D’ailleurs, si ce texte vous a plu, nous vous conseillons de regarder les publications de l’Insomniaque, qui a eu un rôle clé dans la résurgence de Marius Jacob. Chapeau bas, L’Insomniaque ! Quelques titres : "Ecrits", "Travailleurs de la nuit", "A bas les prisons, toutes les prisons" et "Extermination à la française". Eux aussi, ce sont des Travailleurs de la nuit, si ce n’est qu’en lieu de biens matériels, ils dérobent des mots et des idées bien rangés et les livrent au public.

Le texte de Marius Jacob possède plusieurs moments forts. Nous en avons choisi quatre.

D’abord sa vision de la société, vraie à l’époque d’où il nous parle, probablement aussi vraie mais moins perceptible pendant les Trente Glorieuses, de nouveau aussi vraie depuis une quinzaine d’années : « Plus un homme travaille, moins il gagne ; moins il produit, plus il bénéficie. Le mérite n’est donc pas considéré. Les audacieux seuls s’emparent du pouvoir et s’empressent de légaliser leurs rapines. Du haut en bas de l’échelle sociale tout n’est que friponnerie d’une part et idiotie de l’autre. »

Ensuite les conséquences : « Un tel état de choses ne peut que produire l’antagonisme entre les classes laborieuses et la classe possédante, c’est-à-dire fainéante. La lutte surgit et la haine porte ses coups. »

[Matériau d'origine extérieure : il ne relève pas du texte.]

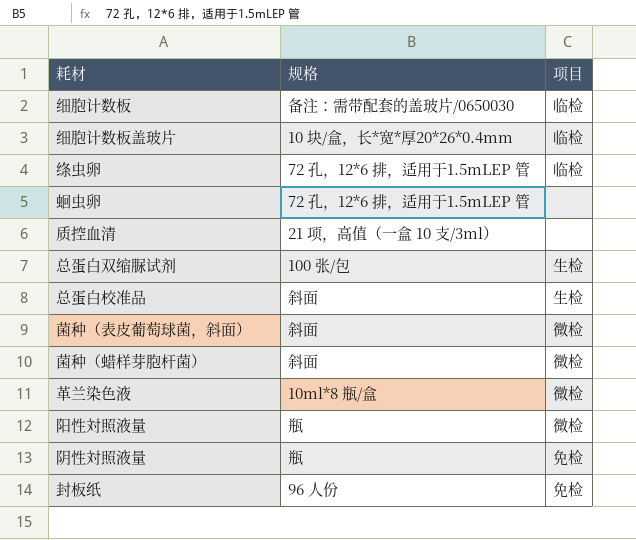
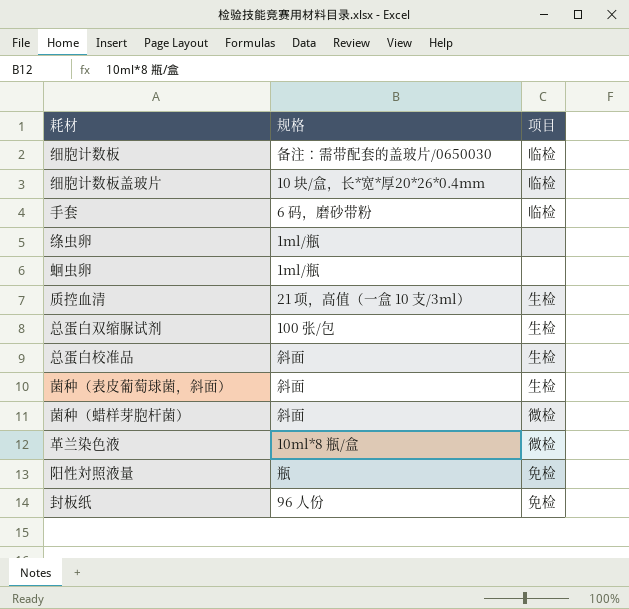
row 阴性対照液量: 瓶 | 免检 -> none
row 手套: none -> 6 码，磨砂带粉 | 临检
绦虫卵 | 规格: 72 孔，12*6 排，适用于1.5mLEP 管 -> 1ml/瓶
绦虫卵 | 项目: 临检 -> none
蛔虫卵 | 规格: 72 孔，12*6 排，适用于1.5mLEP 管 -> 1ml/瓶
质控血清 | 项目: none -> 生检
菌种（表皮葡萄球菌，斜面） | 项目: 微检 -> 生检
阳性対照液量 | 项目: 微检 -> 免检

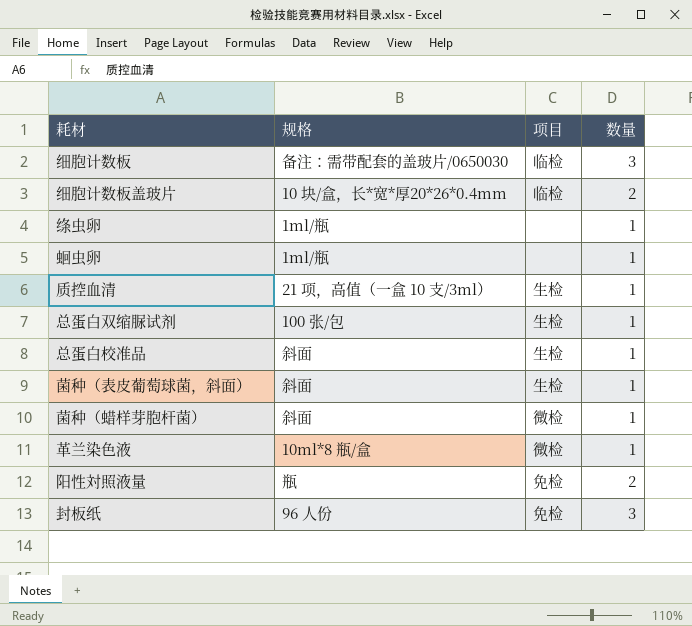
column 数量 | position: none -> 4
row 手套: 6 码，磨砂带粉 | 临检 -> none

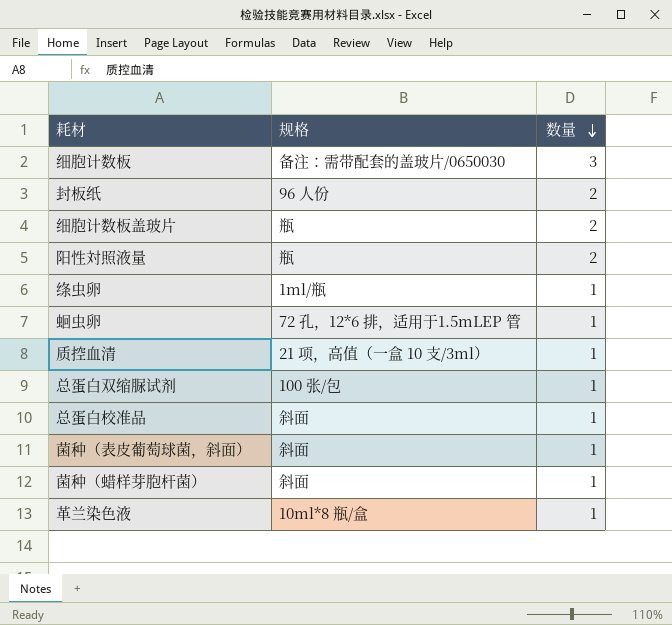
row order: none -> 数量 descending
column 项目 | position: 3 -> none
封板纸 | 数量: 3 -> 2
细胞计数板盖玻片 | 规格: 10 块/盒，长*宽*厚20*26*0.4mm -> 瓶
蛔虫卵 | 规格: 1ml/瓶 -> 72 孔，12*6 排，适用于1.5mLEP 管

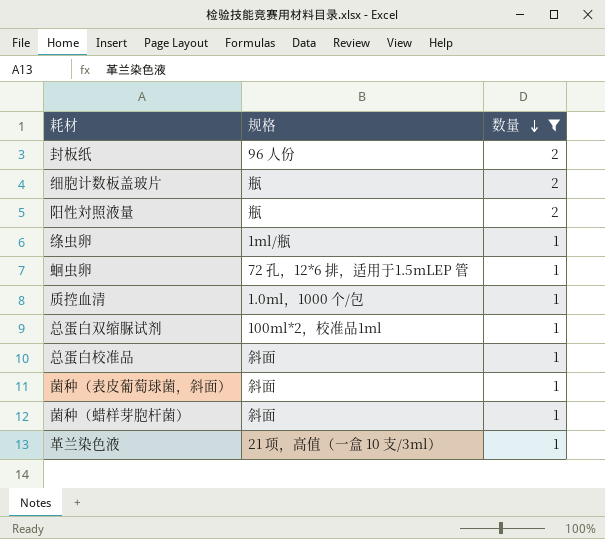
filter: none -> 数量 != 3
质控血清 | 规格: 21 项，高值（一盒 10 支/3ml） -> 1.0ml，1000 个/包
总蛋白双缩脲试剂 | 规格: 100 张/包 -> 100ml*2，校准品1ml
革兰染色液 | 规格: 10ml*8 瓶/盒 -> 21 项，高值（一盒 10 支/3ml）

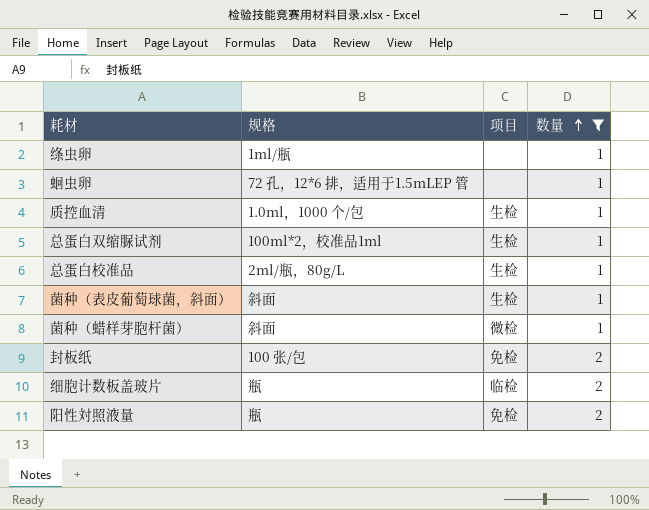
row order: 数量 descending -> 数量 ascending
column 项目 | position: none -> 3
row 革兰染色液: 21 项，高值（一盒 10 支/3ml） | 1 -> none
总蛋白校准品 | 规格: 斜面 -> 2ml/瓶，80g/L
封板纸 | 规格: 96 人份 -> 100 张/包

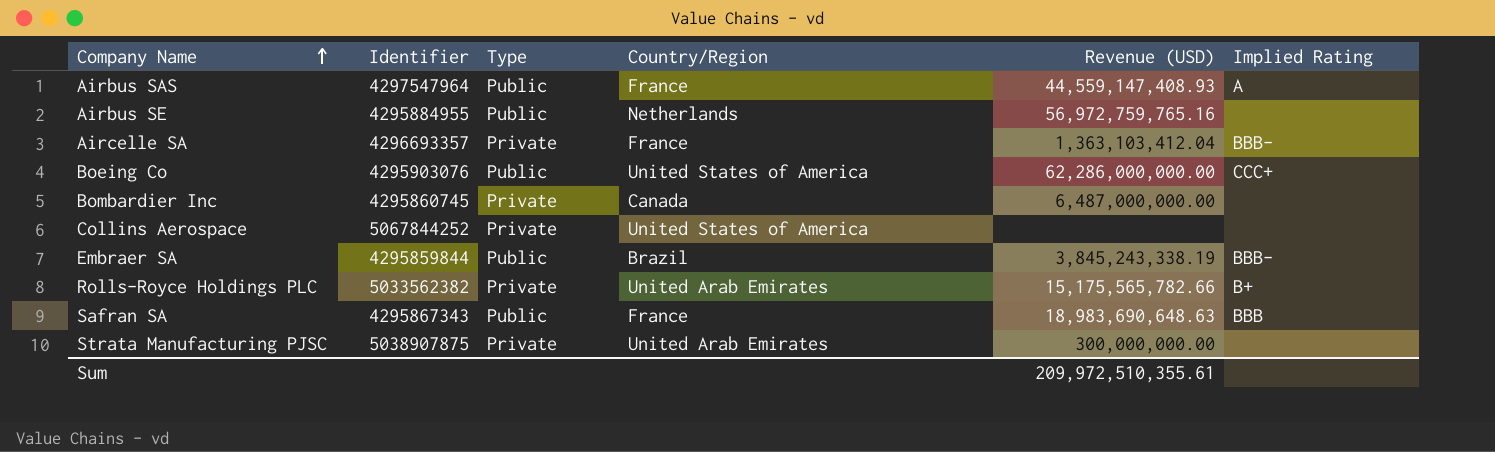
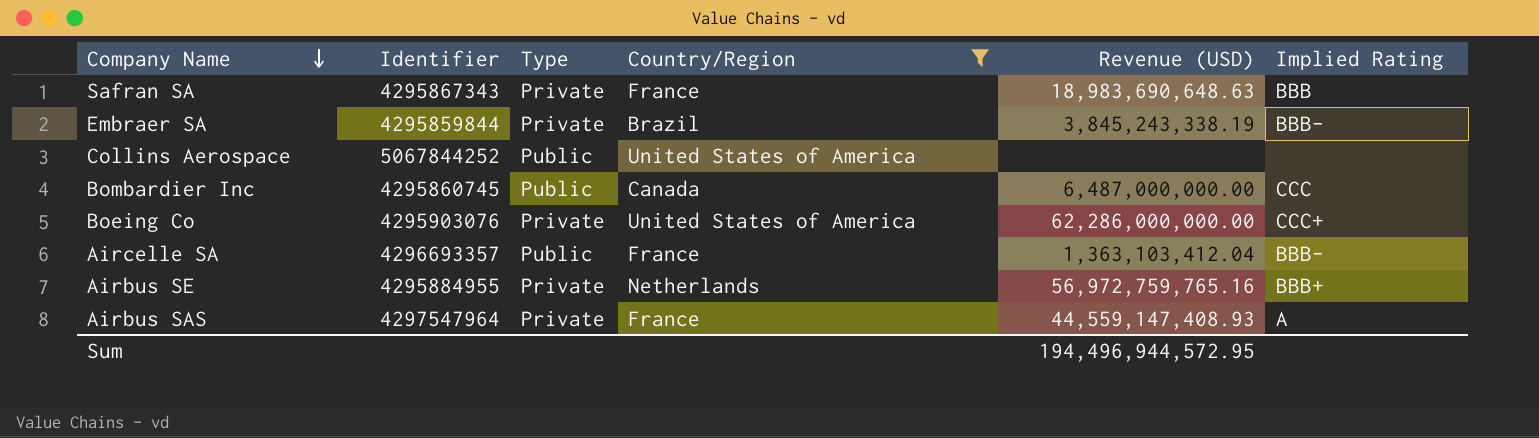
filter: none -> Country/Region != United Arab Emirates
row order: Company Name ascending -> Company Name descending
Safran SA | Type: Public -> Private
Embraer SA | Type: Public -> Private
Collins Aerospace | Type: Private -> Public
Bombardier Inc | Type: Private -> Public
Bombardier Inc | Implied Rating: none -> CCC
Boeing Co | Type: Public -> Private
Aircelle SA | Type: Private -> Public
Airbus SE | Type: Public -> Private
Airbus SE | Implied Rating: none -> BBB+
Airbus SAS | Type: Public -> Private
Sum | Revenue (USD): 209,972,510,355.61 -> 194,496,944,572.95

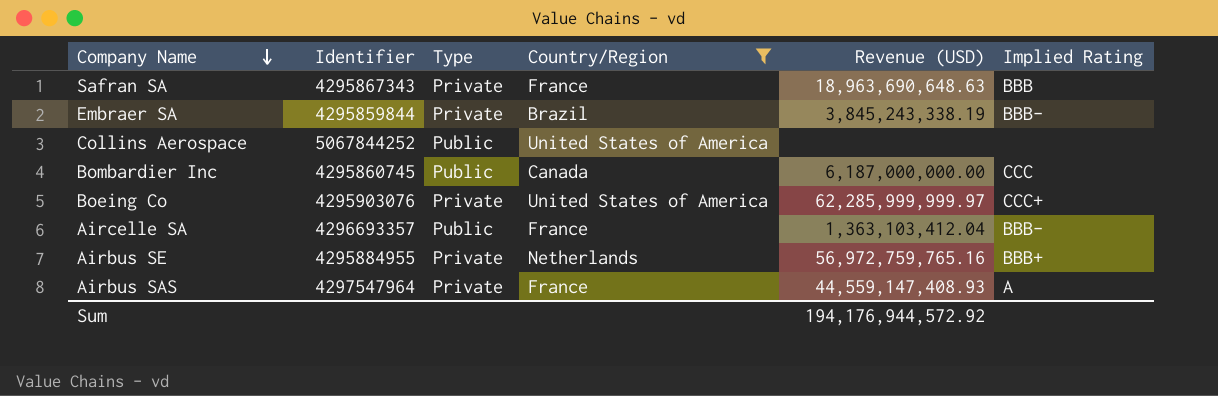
Safran SA | Revenue (USD): 18,983,690,648.63 -> 18,963,690,648.63
Bombardier Inc | Revenue (USD): 6,487,000,000.00 -> 6,187,000,000.00
Boeing Co | Revenue (USD): 62,286,000,000.00 -> 62,285,999,999.97
Sum | Revenue (USD): 194,496,944,572.95 -> 194,176,944,572.92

Puis une justification : « Si je me suis livré au vol, ça n’a pas été une question de principe, de droit. J’ai préféré conserver ma liberté, mon indépendance, ma dignité d’homme, que me faire l’artisan de la fortune d’un maître. »

Puis une solution : « Pour détruire un effet, il faut au préalable en détruire la cause. S’il y a vol, ce n’est que parce qu’il y a abondance d’une part et disette de l’autre ; que parce que tout n’appartient qu’à quelques uns. »

Perspective sur « Pourquoi j’ai volé » en 2012

Ce que les trois dernières années nous ont enseigné, c’est que le progrès social intervient par sauts, et que parfois il faut reculer pour en faire de plus gros, des sauts, et que le système est en train de dérailler. Comme nous le savons, le modèle économique occidental fonctionne fondamentalement sur deux piliers : la consommation de biens matériels en excès comme substitution au bonheur, et la manufacture de la peur quand les gens n’ont plus un sou.

Mais que les Gouvernements en place extradent des suspects pour un oui ou pour un non vers les Etats-Unis (Royaume-Uni), ne cillent pas quand les patrons des banques nationalisées empochent de gros bonus dans une période de récession terrible (Royaume-Uni), cherchent à protéger les intérêts privés contre l’intérêt public (SOPA aux Etats-Unis, ACTA en Europe), ou tout simplement laissent perdurer un système inique (éducation dans des écoles et des quartiers en perdition, stages par copinage, jobs obtenus par prostitution affective, loi qui sanctionne tout cela, cautions parentales des parents sexagénaires pour pouvoir se loger…), ça, c’est ahurissant.

Il ne fait donc aucun doute que les choses empirent. En France, au Royaume Uni, aux Etats-Unis, des sociétés de classes fondées sur des inégalités monumentales sont en train de se reconstituer devant nos yeux. Depuis que le garde-fou idéologique de l’URSS a sauté, l’Occident s’en donne à cœur joie ; tout est devenu permis avec des populations abruties, conditionnées, par la propagande étatique la mieux faite, la plus subtile que l’histoire ait connu, parce que comme nous le disons souvent, nous vivons dans un état de dictature consentie.

C’est bien pour cela que « Pourquoi j’ai volé » devrait être étudié dans les écoles.